## Dataset extract
'''

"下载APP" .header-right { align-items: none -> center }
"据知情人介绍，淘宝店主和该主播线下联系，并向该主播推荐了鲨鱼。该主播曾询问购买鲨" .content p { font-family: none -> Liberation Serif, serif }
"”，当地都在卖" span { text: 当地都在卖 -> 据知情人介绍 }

'''
'''

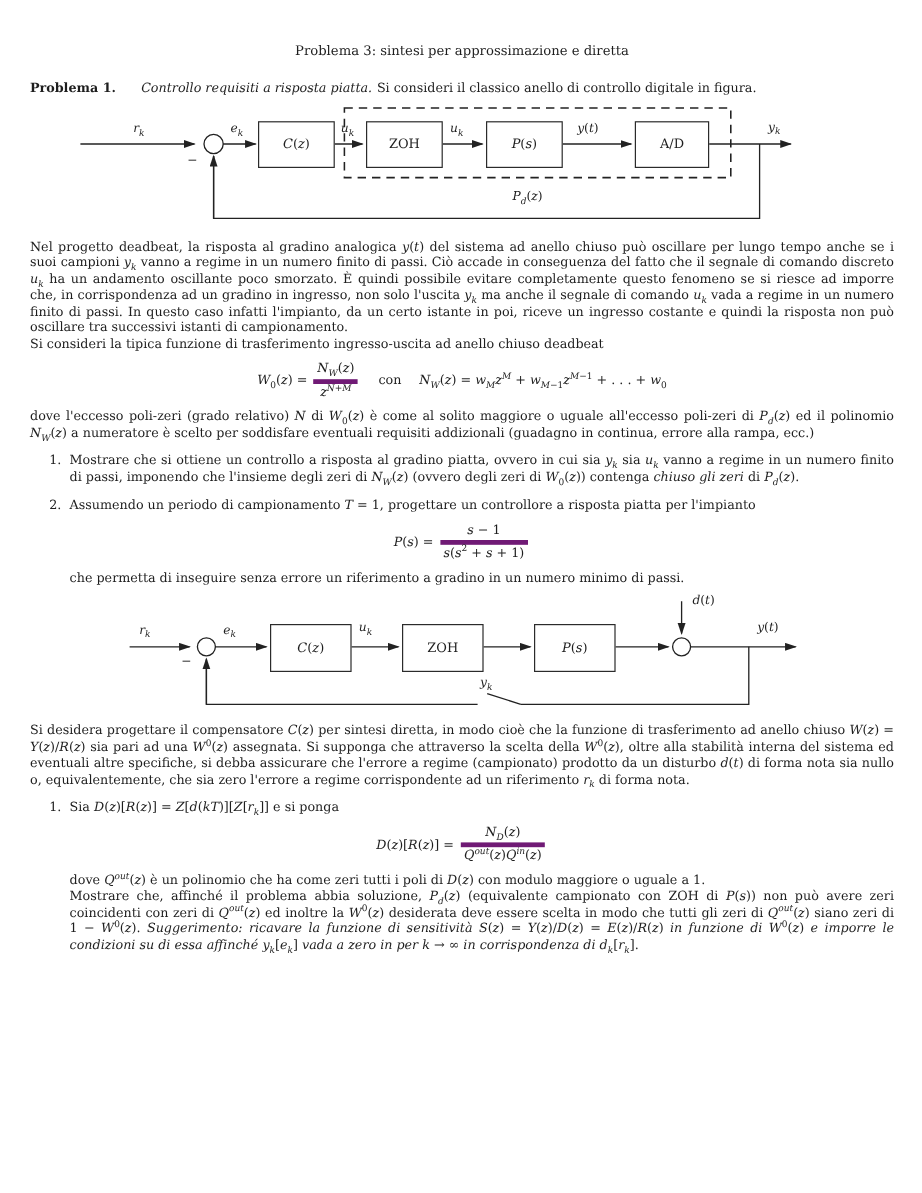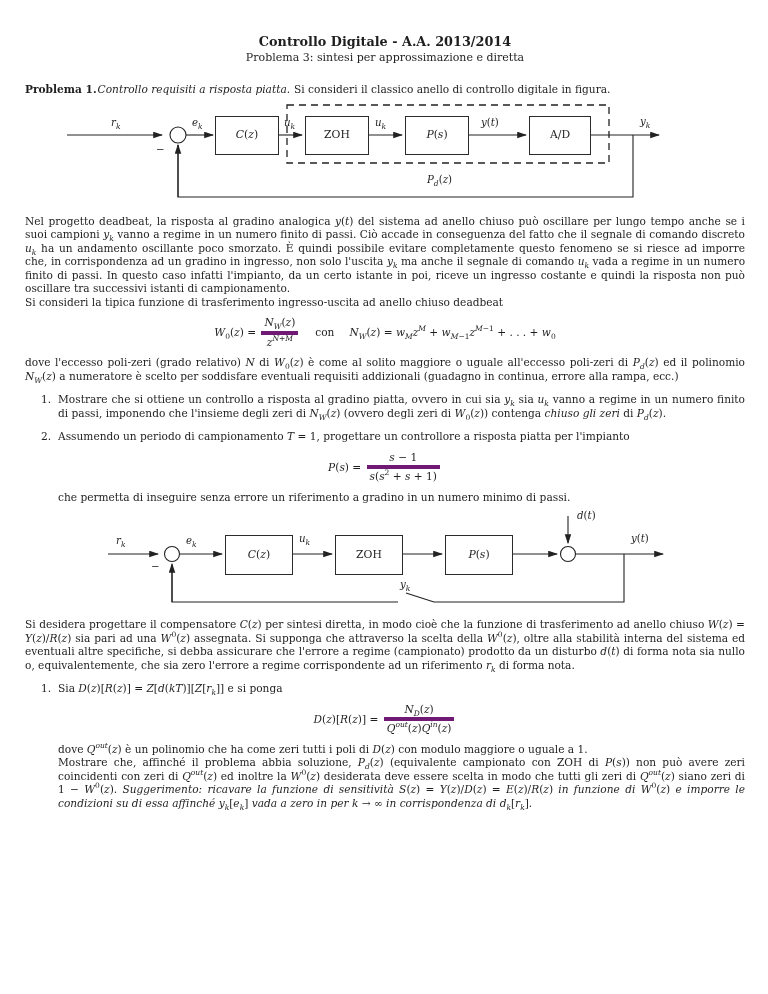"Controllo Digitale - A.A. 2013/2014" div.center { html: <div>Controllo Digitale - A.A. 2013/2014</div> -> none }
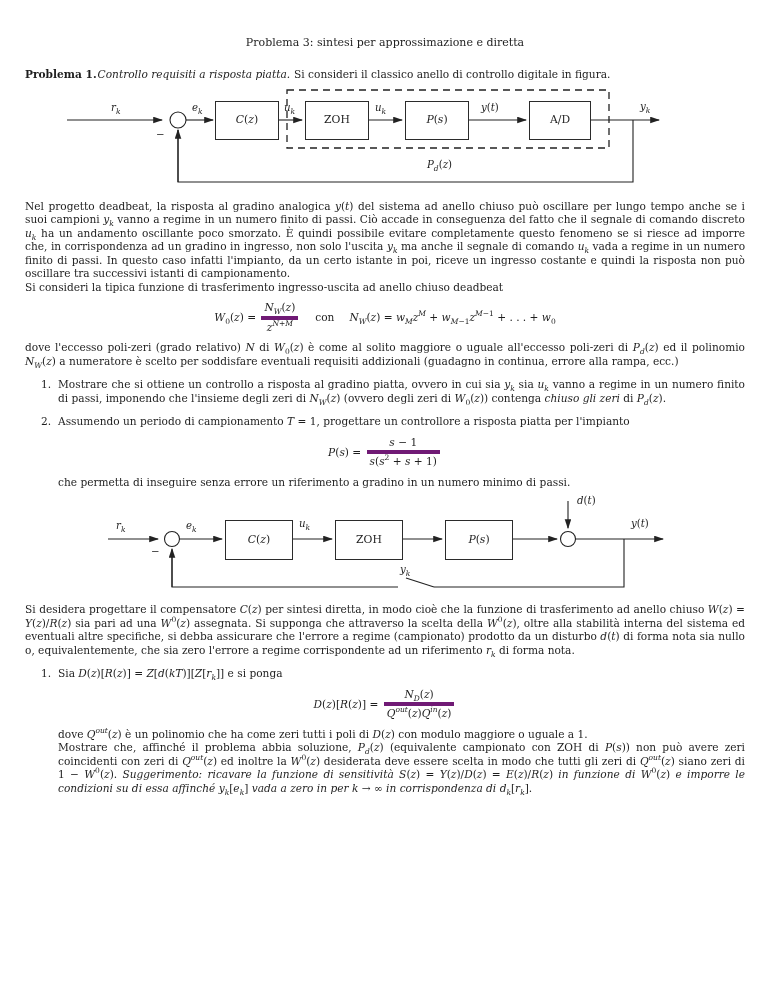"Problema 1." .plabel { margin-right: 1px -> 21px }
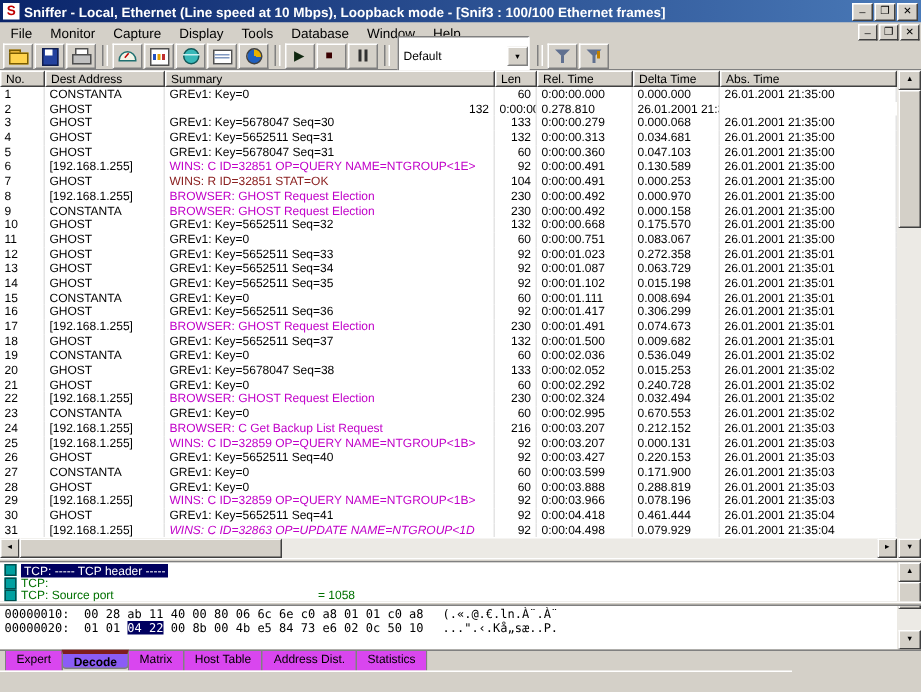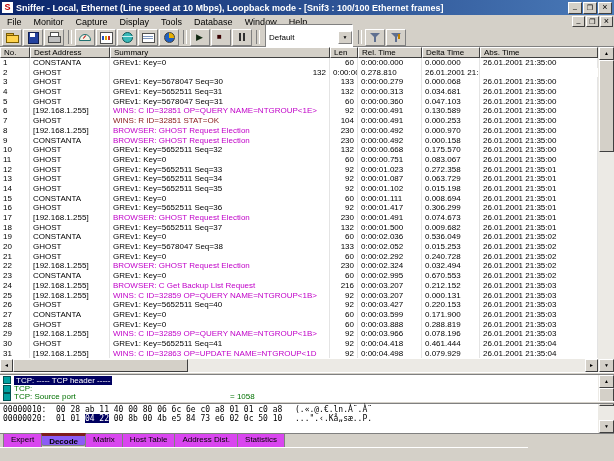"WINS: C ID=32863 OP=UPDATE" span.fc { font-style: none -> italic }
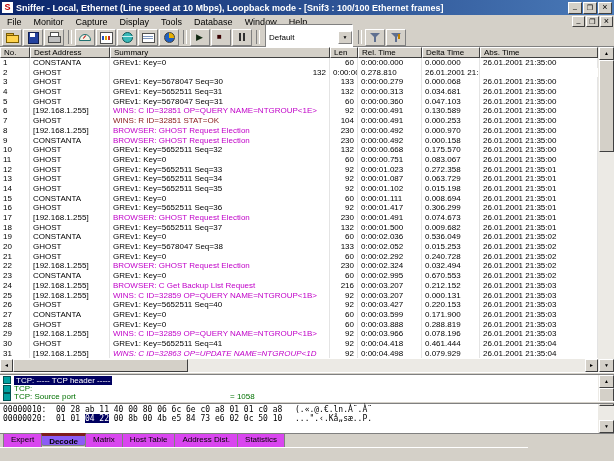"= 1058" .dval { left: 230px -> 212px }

'''
'''

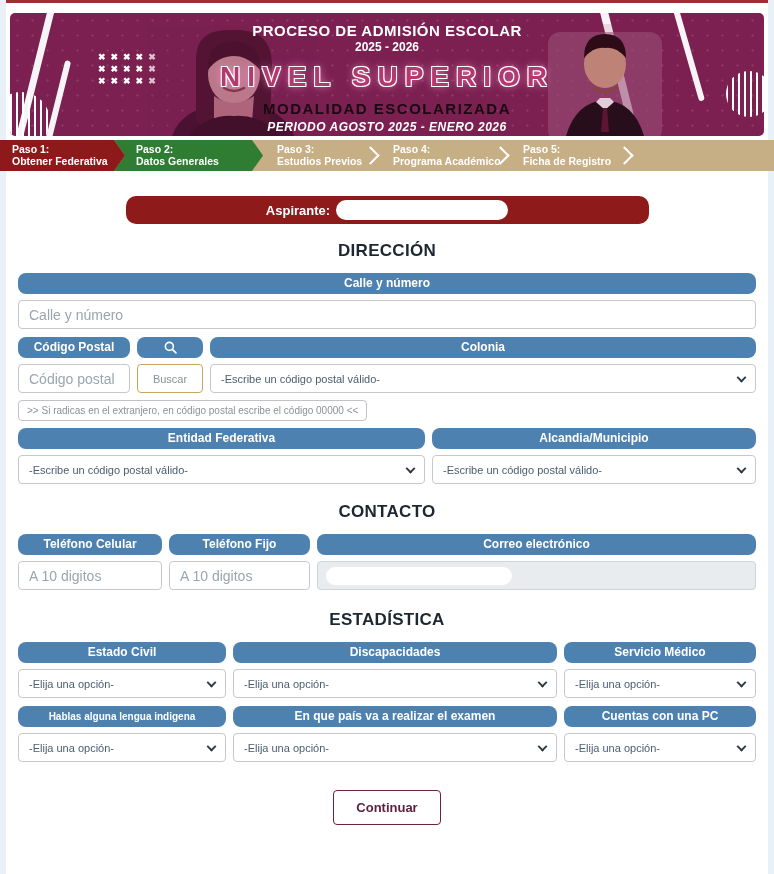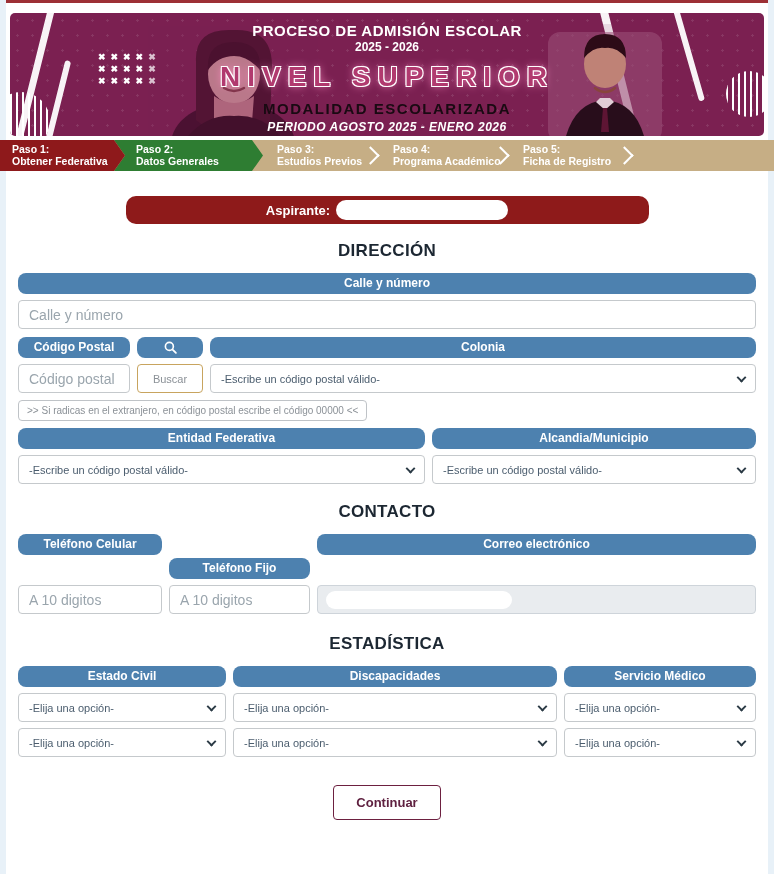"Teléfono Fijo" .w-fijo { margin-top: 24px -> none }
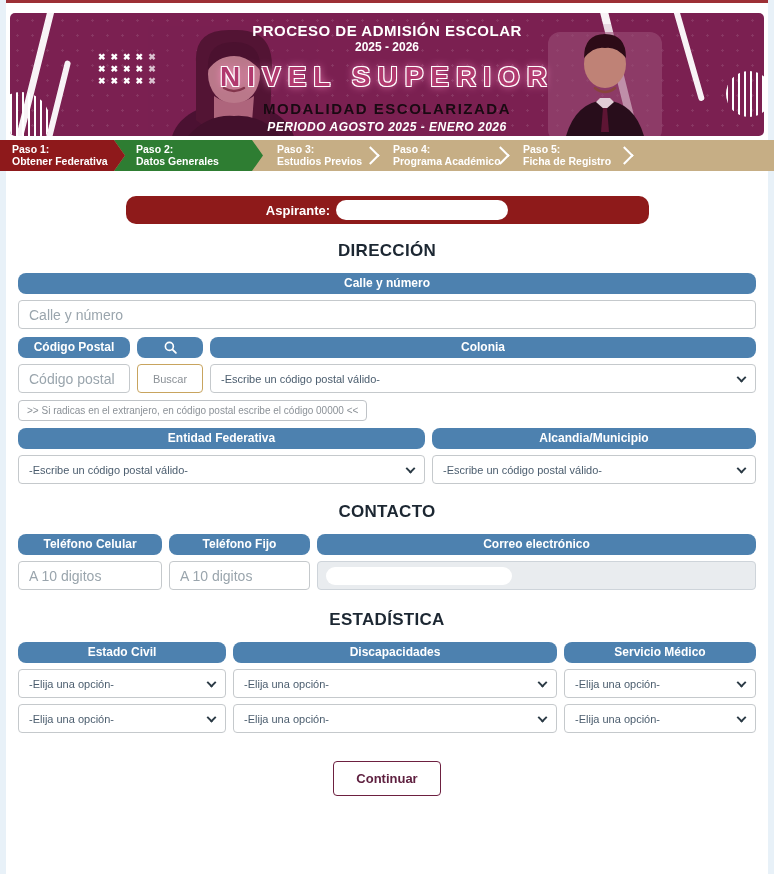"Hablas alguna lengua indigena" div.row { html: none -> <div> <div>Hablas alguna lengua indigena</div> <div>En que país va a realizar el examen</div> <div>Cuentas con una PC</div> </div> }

'''

## Exercise brief
Print from the line containing "html: <div>Controllo Digitale" through the line containing "left: 230px ->" in the data above, exactly as the lines stand, and omit every picture.

## Response area
"Controllo Digitale - A.A. 2013/2014" div.center { html: <div>Controllo Digitale - A.A. 2013/2014</div> -> none }
"Problema 1." .plabel { margin-right: 1px -> 21px }
"WINS: C ID=32863 OP=UPDATE" span.fc { font-style: none -> italic }
"= 1058" .dval { left: 230px -> 212px }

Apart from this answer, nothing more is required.